Conversely, Sackboy's representation as a gender neutral player avatar in LittleBigPlanet was criticized by Kris Ligman from Pop Matters, who felt the character's concept of "personhood" was undermined by the game's "self-styled pedagogy" as presented through its non-player characters: examples cited were Eve's insistence on a male term and Larry da Vinci's insistence on calling the character "Sackthing" as opposed to "Sackperson".

The announcement and release of Sackboy: A Big Adventure, six years after Sackboy's last appearance in 2014's LittleBigPlanet 3, has been well received. In 2024, a poll conducted by BAFTA with around 4,000 respondents named Sackboy as the fifth most iconic video game character of all time, behind Lara Croft, Mario, Agent 47 and Sonic the Hedgehog.

On May 2, 2025, it was revealed that Sackboy would be removed from the PlayStation Productions logo, sparking backlash towards both LittleBigPlanet and overall PlayStation fans over his removal, with speculation towards PlayStation phasing out the character.

== Appearances in other media ==
A major appearance for Sackboy is in PlayStation All-Stars Battle Royale in which PlayStation characters fight in arenas based on their relative games. LittleBigPlanets arena was called Dreamscape which crossed over with the PlayStation game Buzz!. Sackboy is a playable character using bounce pads and the Cakinator from LittleBigPlanet 2 and the Pop-it menu from the LittleBigPlanet series, along with other direct references to the game. This appearance was the first time the character had been featured in a T-rated videogame.

Minecraft created a LittleBigPlanet Mash-up world featuring music and items from the game series, and also included Sackboy and other major characters as costumes for the player. Sackboy and the LittleBigPlanet series were referenced in the PlayStation 5 game Astro's Playroom, a celebration of the PlayStation brand.

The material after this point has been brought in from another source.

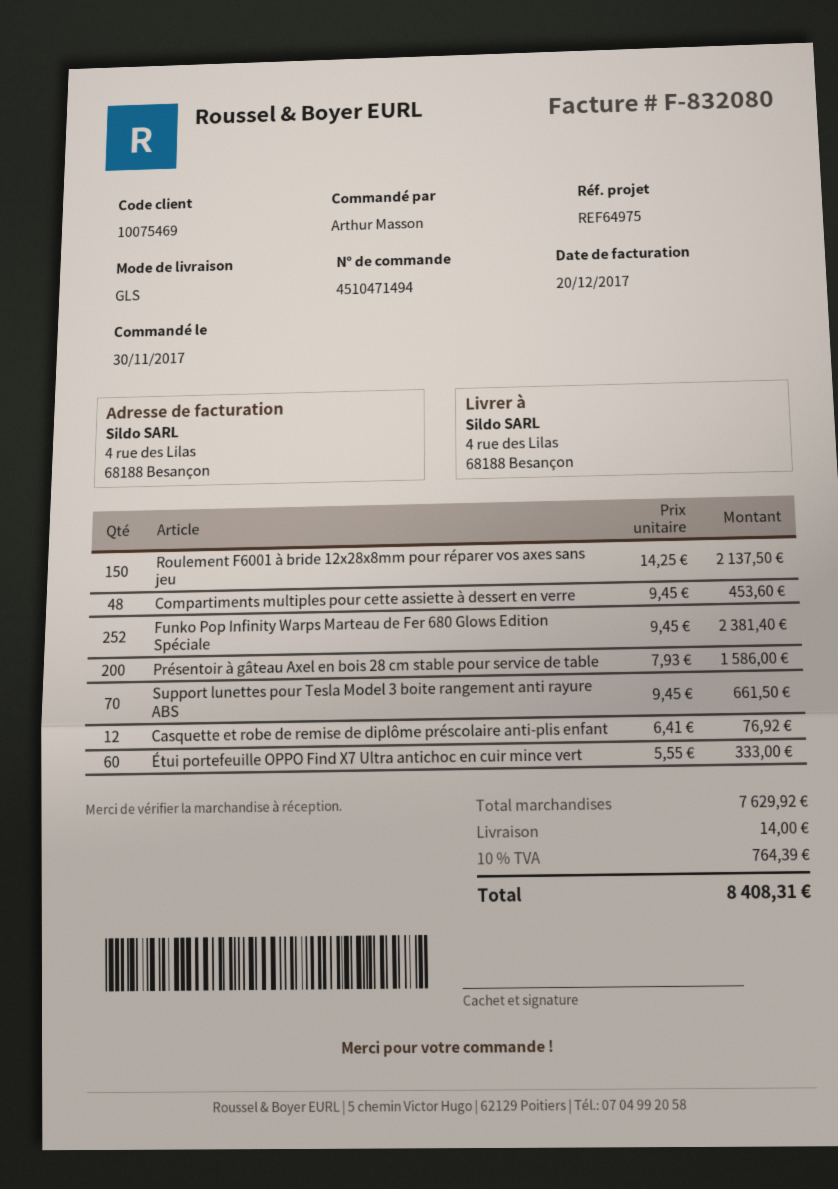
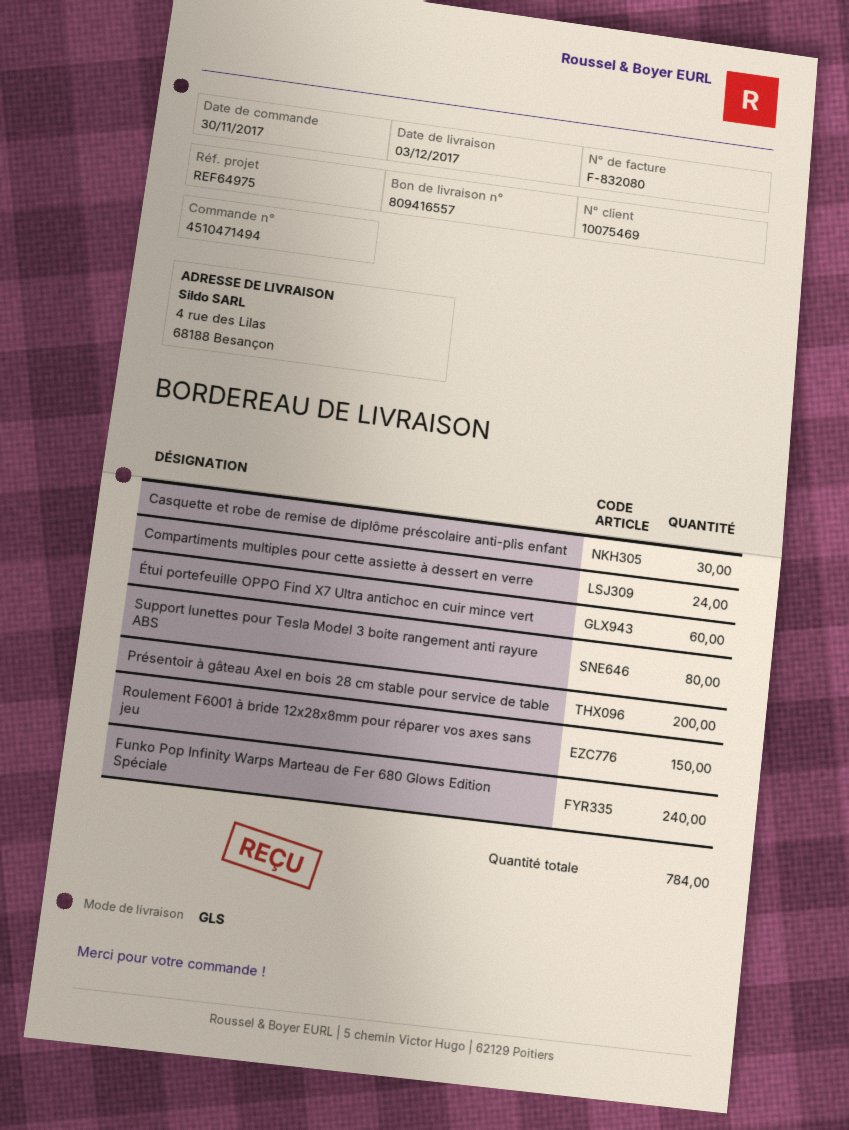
Compartiments multiples pour cette assiette à dessert en verre: 48 -> 24
Funko Pop Infinity Warps Marteau de Fer 680 Glows Edition Spéciale: 252 -> 240
Support lunettes pour Tesla Model 3 boite rangement anti rayure ABS: 70 -> 80
Casquette et robe de remise de diplôme préscolaire anti-plis enfant: 12 -> 30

Fall Guys hosted an event from 1–5 December 2021 featuring Sackboy as a costume. And similarly in Sackboy: A Big Adventure, Fall Guys costumes were added to help promote the game. Sackboy has made more prominent appearances in other games, typically as costumes or Easter eggs. He appeared in games such as ModNation Racers, The Order: 1886 and Uncharted 3: Drake's Deception.

In the PlayStation 3 and PlayStation 4 versions of Costume Quest 2, player characters are able to don a Sackboy Halloween costume that lets them play as Sackboy during combat.